I am surprised that with all the business coaches and organizations that offer advice and the plethora (thank you “Three Amigos”) of guidance on team building that is prevalent in business media, I still get introduced (on more occasions than I care to admit) to successful business owners who believe they are on their own and who are feeling the strains of “being alone on Olympus.” My role with them sometimes morphs into a form of pseudo psychological therapy, but mainly it is just that of an objective observer offering advice that often reinforces what the entrepreneur believes but feels they cannot share with those close to them.

So please, as you build your business, find people to share your successes and your challenges – – key employees, advisory board members, advisors or peers. Many of those in your personal network are more than willing to help and support you on your journey.

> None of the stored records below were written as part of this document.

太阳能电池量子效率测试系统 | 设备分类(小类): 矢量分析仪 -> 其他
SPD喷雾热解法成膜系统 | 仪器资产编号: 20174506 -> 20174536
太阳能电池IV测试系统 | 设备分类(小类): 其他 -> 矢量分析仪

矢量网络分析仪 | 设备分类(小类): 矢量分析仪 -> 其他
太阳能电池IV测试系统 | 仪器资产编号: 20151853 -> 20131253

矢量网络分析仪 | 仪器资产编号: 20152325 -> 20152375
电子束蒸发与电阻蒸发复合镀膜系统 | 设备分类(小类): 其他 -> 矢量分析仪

As the famous saying goes, “No man (woman) is an island,” and for an entrepreneur, no truer words were ever spoken.


Teamwork – No Successful Entrepreneur Should Leave Home Without It

“We got the tools; we got the talent.” – Winston Zeddemore from Ghostbusters

I am often asked what makes one company more successful than another.  Many think it is the uniqueness of the product or the ability to obtain financing that results in success.  I am going to draw upon three decades of comments and discussions with Venture Capitalists to help form my point of view.

It was the early 1980’s and I was at Arthur Young.  We had started to focus on high technology startups and, in fact, our San Jose office had been formed to focus solely on this market (Apple and Genentech were early clients.)  We had a national meeting of about 70 people – including a group that probably represented a majority the Venture Capitalists in the country.  One of the partners from Welsh Carson was doing a presentation and we were all anxious to learn how this very successful firm selected the best technology prospects in the world.  The Partner said that was easy.  The first 5 things they looked at were management, management, management, management and management.  Pretty clear message.

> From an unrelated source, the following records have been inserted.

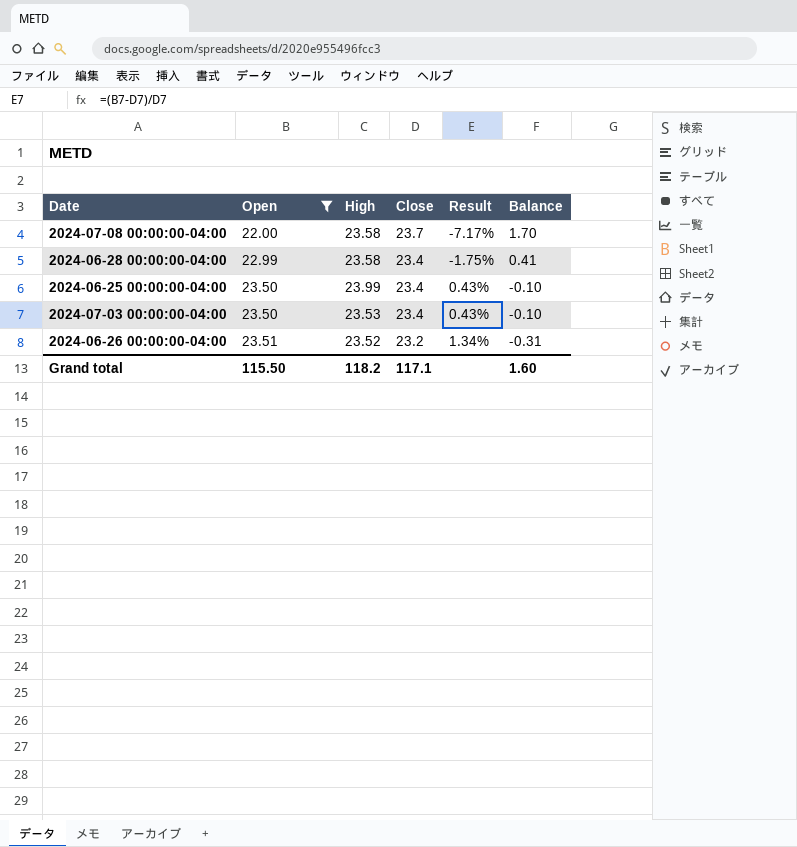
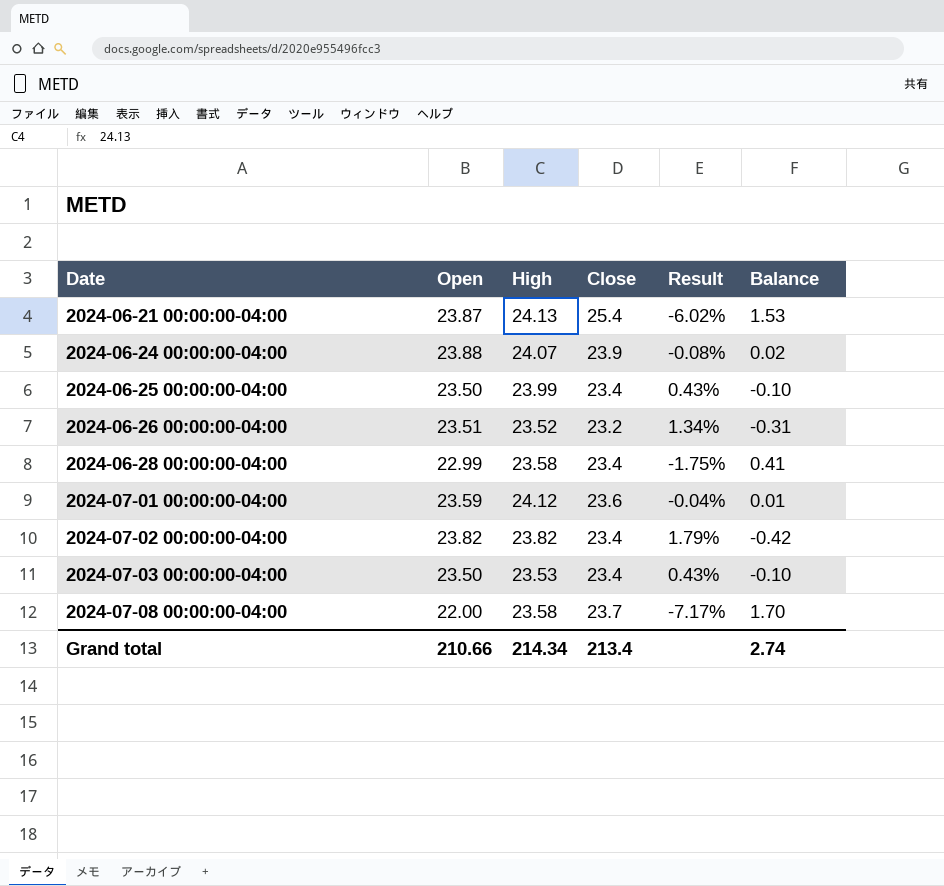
filter: Open <= 23.51 -> none
row order: Open ascending -> Date ascending
Grand total | Open: 115.50 -> 210.66
Grand total | High: 118.2 -> 214.34
Grand total | Close: 117.1 -> 213.4
Grand total | Balance: 1.60 -> 2.74

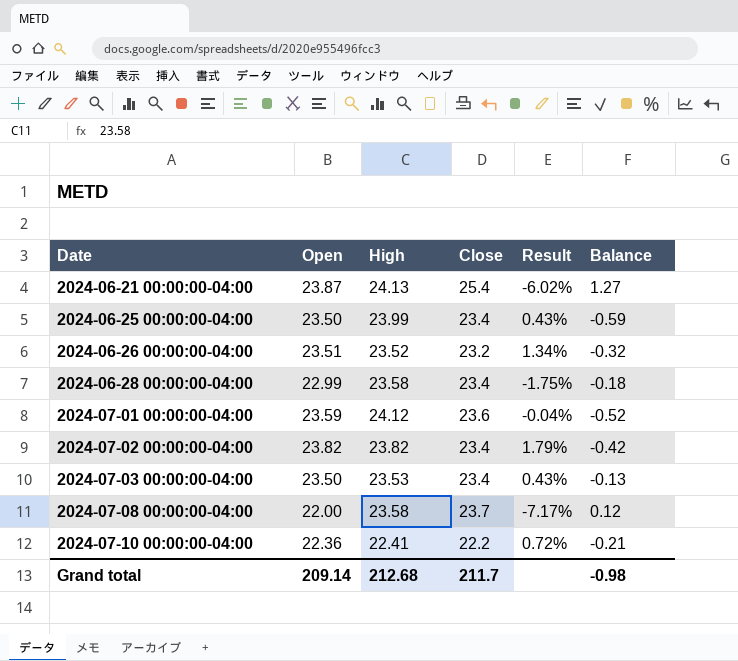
column Balance | formula: [Close] - [Open] -> [Close] - [High]
row 2024-06-24 00:00:00-04:00: 23.88 | 24.07 | 23.9 | -0.08% | 0.02 -> none
row 2024-07-10 00:00:00-04:00: none -> 22.36 | 22.41 | 22.2 | 0.72% | -0.21
Grand total | Open: 210.66 -> 209.14
Grand total | High: 214.34 -> 212.68
Grand total | Close: 213.4 -> 211.7
Grand total | Balance: 2.74 -> -0.98

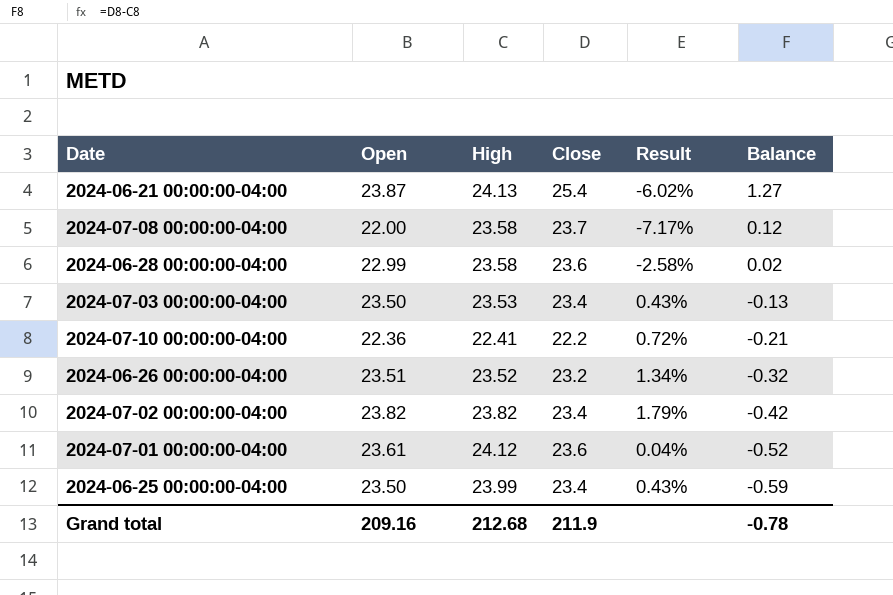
row order: Date ascending -> Balance descending
2024-06-28 00:00:00-04:00 | Close: 23.4 -> 23.6
2024-06-28 00:00:00-04:00 | Result: -1.75% -> -2.58%
2024-06-28 00:00:00-04:00 | Balance: -0.18 -> 0.02
2024-07-01 00:00:00-04:00 | Open: 23.59 -> 23.61
2024-07-01 00:00:00-04:00 | Result: -0.04% -> 0.04%
Grand total | Open: 209.14 -> 209.16
Grand total | Close: 211.7 -> 211.9
Grand total | Balance: -0.98 -> -0.78

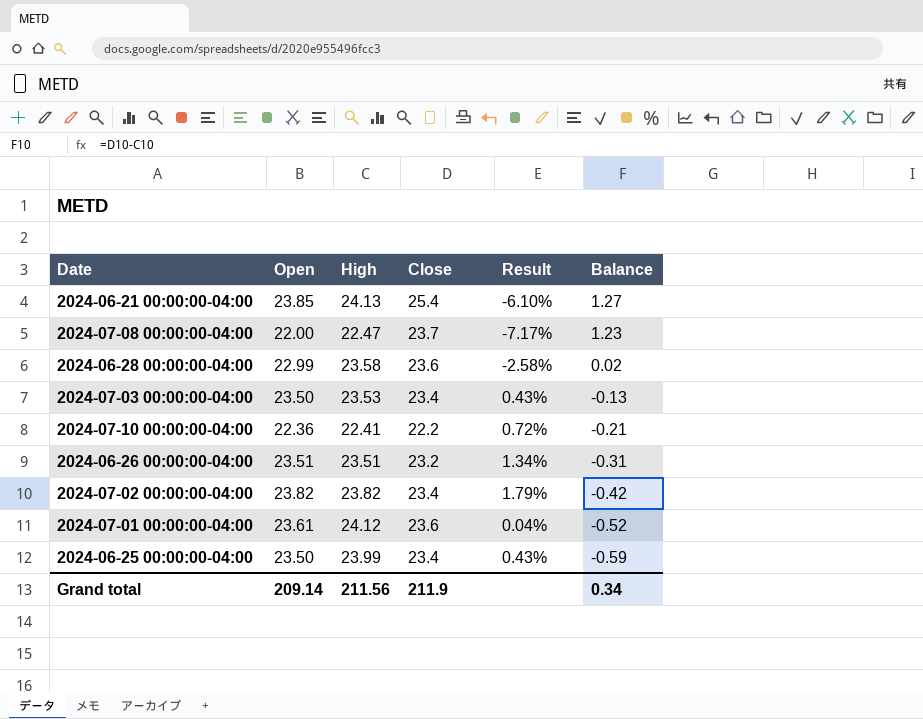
2024-06-21 00:00:00-04:00 | Open: 23.87 -> 23.85
2024-06-21 00:00:00-04:00 | Result: -6.02% -> -6.10%
2024-07-08 00:00:00-04:00 | High: 23.58 -> 22.47
2024-07-08 00:00:00-04:00 | Balance: 0.12 -> 1.23
2024-06-26 00:00:00-04:00 | High: 23.52 -> 23.51
2024-06-26 00:00:00-04:00 | Balance: -0.32 -> -0.31
Grand total | Open: 209.16 -> 209.14
Grand total | High: 212.68 -> 211.56
Grand total | Balance: -0.78 -> 0.34

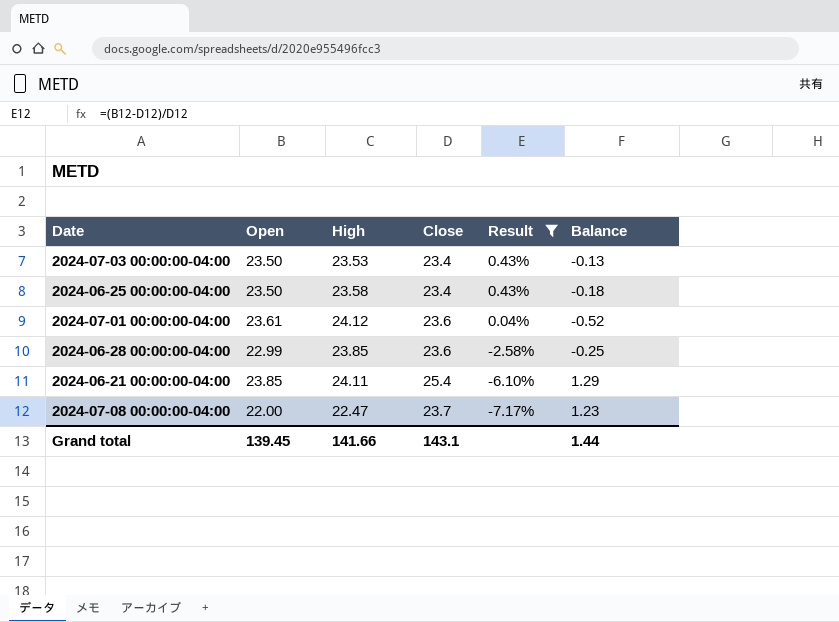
filter: none -> Result <= 0.43%
row order: Balance descending -> Result descending
2024-06-25 00:00:00-04:00 | High: 23.99 -> 23.58
2024-06-25 00:00:00-04:00 | Balance: -0.59 -> -0.18
2024-06-28 00:00:00-04:00 | High: 23.58 -> 23.85
2024-06-28 00:00:00-04:00 | Balance: 0.02 -> -0.25
2024-06-21 00:00:00-04:00 | High: 24.13 -> 24.11
2024-06-21 00:00:00-04:00 | Balance: 1.27 -> 1.29
Grand total | Open: 209.14 -> 139.45
Grand total | High: 211.56 -> 141.66
Grand total | Close: 211.9 -> 143.1
Grand total | Balance: 0.34 -> 1.44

In the 1990’s I had a chance to attend some sessions with the brilliant strategist, Brian Quinn, from Dartmouth as part of the Tuck Executive Program.  We were discussing successful strategies in what was (and always is) an ever-changing world.  Brian consulted with many VC’s and, based upon his experience, had one key piece of advice; without a successful management team, most strategies were doomed to execution failure.

A few weeks ago, I was at one of our favorite spots, the ER Accelerator in New York.  I was talking with the team there regarding their selection of participants for the upcoming session they sponsor.  So, what was their focus?  It was simple; a solid team and a fair product trumps a good product and a fair team every time.

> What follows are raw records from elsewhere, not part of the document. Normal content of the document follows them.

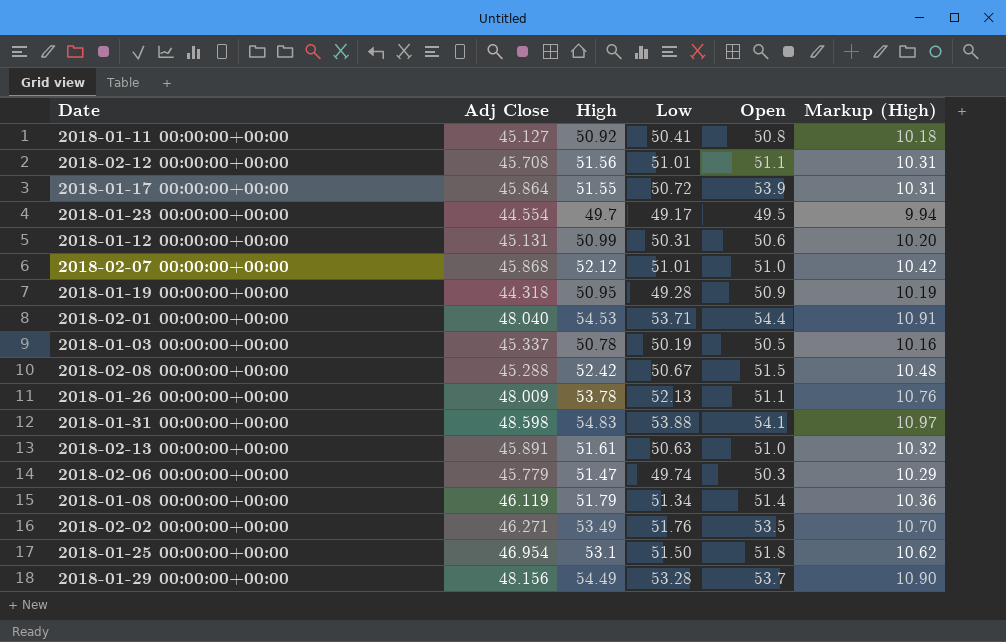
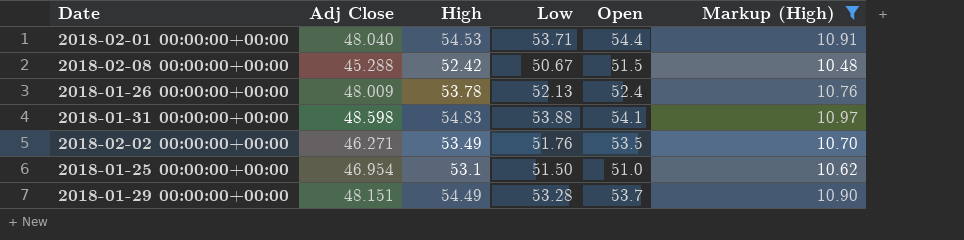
filter: none -> Markup (High) >= 10.48
2018-01-26 00:00:00+00:00 | Open: 51.1 -> 52.4
2018-01-25 00:00:00+00:00 | Open: 51.8 -> 51.0
2018-01-29 00:00:00+00:00 | Adj Close: 48.156 -> 48.151

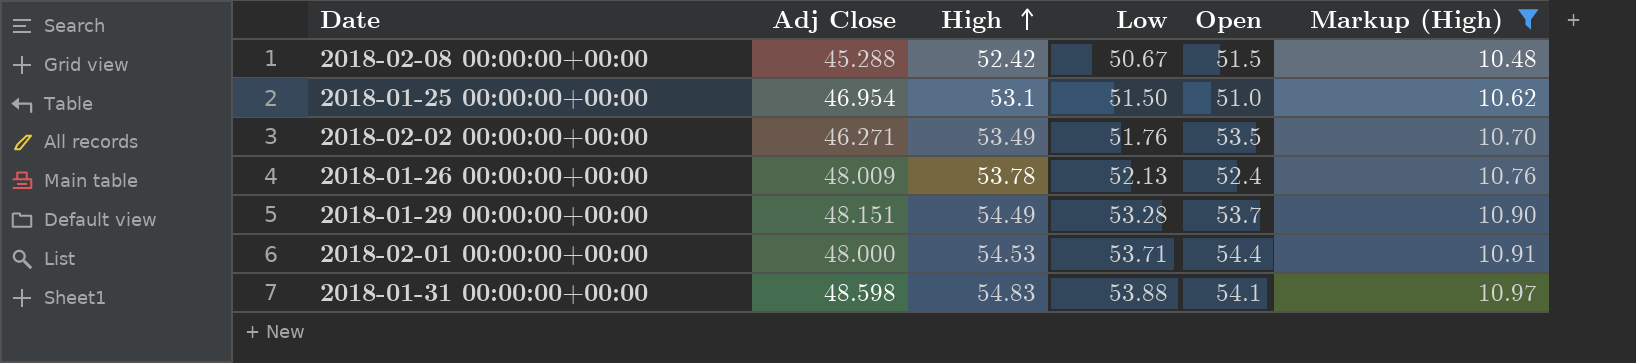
row order: none -> High ascending
2018-02-01 00:00:00+00:00 | Adj Close: 48.040 -> 48.000

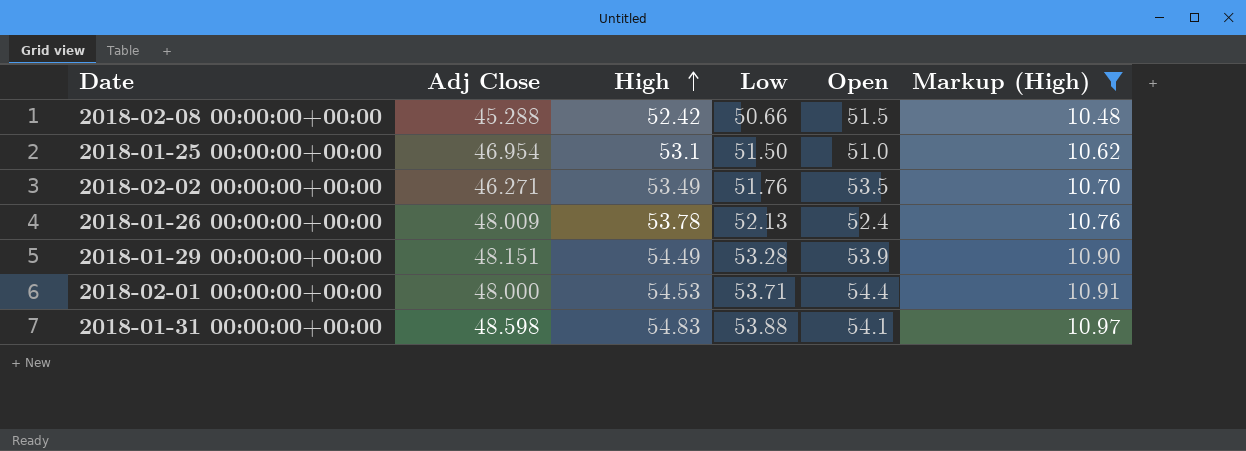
2018-02-08 00:00:00+00:00 | Low: 50.67 -> 50.66
2018-01-29 00:00:00+00:00 | Open: 53.7 -> 53.9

Growing and maintaining a successful company requires a good team; that is obvious.  As the leader, the burden is on you to recruit the right people and, more importantly, to not allow a true non-performer to remain because it is too difficult to part with a friend.  So, a few ideas to consider:

  1. Never be afraid to hire someone onto the team who is smarter than you (or the other team members.) There is something to be said for having the best athlete on your side.
  2. Chemistry rules but conformity is destructive.  Don’t avoid having someone on the team just because they may not be like the rest of you.  I counsel with a number of very talented individuals who, at times, do not maximize their contribution because they feel they are left-handed people in a right-handed world.
  3. Get input from junior team members on selection.  I have had the chance to be the one in charge and have rarely hired a person when my administrative assistant or a junior staff member felt it was not a good fit.  That unfiltered view can be extremely valuable.

Recruiting the right team members is one of the most important contributions a leader makes.  Keeping the team motivated and working as one unit (once they join) is probably a close second.  Spend the time on these important tasks and have the patience to develop your team so you can help ensure your company will be a success.